How I built KAP to solve the multi-phase parallel execution problem that raw coroutines and Arrow don't address.

Every Kotlin backend has this code somewhere: a checkout flow, a dashboard endpoint, a booking pipeline. Multiple microservice calls. Some parallel, some sequential. Dependencies between phases.
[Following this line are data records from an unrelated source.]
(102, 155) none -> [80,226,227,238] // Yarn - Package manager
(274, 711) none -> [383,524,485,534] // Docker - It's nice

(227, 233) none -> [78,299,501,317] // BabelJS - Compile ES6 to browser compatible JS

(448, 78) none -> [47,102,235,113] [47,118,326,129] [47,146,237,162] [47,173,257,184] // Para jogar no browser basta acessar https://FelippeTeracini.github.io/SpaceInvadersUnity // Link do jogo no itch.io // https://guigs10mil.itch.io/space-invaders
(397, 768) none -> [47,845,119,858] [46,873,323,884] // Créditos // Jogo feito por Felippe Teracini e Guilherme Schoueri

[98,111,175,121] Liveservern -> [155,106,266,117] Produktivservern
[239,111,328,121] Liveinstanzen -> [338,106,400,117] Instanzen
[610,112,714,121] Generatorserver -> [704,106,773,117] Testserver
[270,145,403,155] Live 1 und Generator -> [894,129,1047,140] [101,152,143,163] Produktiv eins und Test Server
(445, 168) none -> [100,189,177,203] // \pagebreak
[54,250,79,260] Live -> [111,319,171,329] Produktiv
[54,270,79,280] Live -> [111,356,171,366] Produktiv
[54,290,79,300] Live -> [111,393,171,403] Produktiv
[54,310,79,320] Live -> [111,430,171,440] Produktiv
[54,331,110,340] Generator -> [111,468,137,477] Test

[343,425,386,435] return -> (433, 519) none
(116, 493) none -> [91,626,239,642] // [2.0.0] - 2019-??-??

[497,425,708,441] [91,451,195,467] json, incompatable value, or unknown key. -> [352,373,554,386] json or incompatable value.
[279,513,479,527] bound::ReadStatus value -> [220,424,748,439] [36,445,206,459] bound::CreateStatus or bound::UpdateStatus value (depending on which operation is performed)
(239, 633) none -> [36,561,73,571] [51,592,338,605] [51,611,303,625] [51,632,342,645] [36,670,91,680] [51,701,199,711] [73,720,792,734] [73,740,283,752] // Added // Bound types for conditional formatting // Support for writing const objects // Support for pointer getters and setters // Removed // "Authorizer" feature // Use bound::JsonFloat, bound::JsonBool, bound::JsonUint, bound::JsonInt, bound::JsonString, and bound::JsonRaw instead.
And every time, the same problems.

The code everyone writes

val checkout = coroutineScope {
    val dUser = async { fetchUser() }
    val dCart = async { fetchCart() }
    val dPromos = async { fetchPromos() }
    val dInventory = async { fetchInventory() }
    val user = dUser.await()
    val cart = dCart.await()
    val promos = dPromos.await()
    val inventory = dInventory.await()

    val stock = validateStock()

    val dShipping = async { calcShipping() }
    val dTax = async { calcTax() }
    val dDiscounts = async { calcDiscounts() }
    val shipping = dShipping.await()
    val tax = dTax.await()
    val discounts = dDiscounts.await()

    val payment = reservePayment()

    val dConfirmation = async { generateConfirmation() }
    val dEmail = async { sendEmail() }

    CheckoutResult(
        user, cart, promos, inventory, stock,
        shipping, tax, discounts, payment,
        dConfirmation.await(), dEmail.await()
    )
}

30 lines. 5 phases. But where do the phases start and end? You can't tell without reading every line.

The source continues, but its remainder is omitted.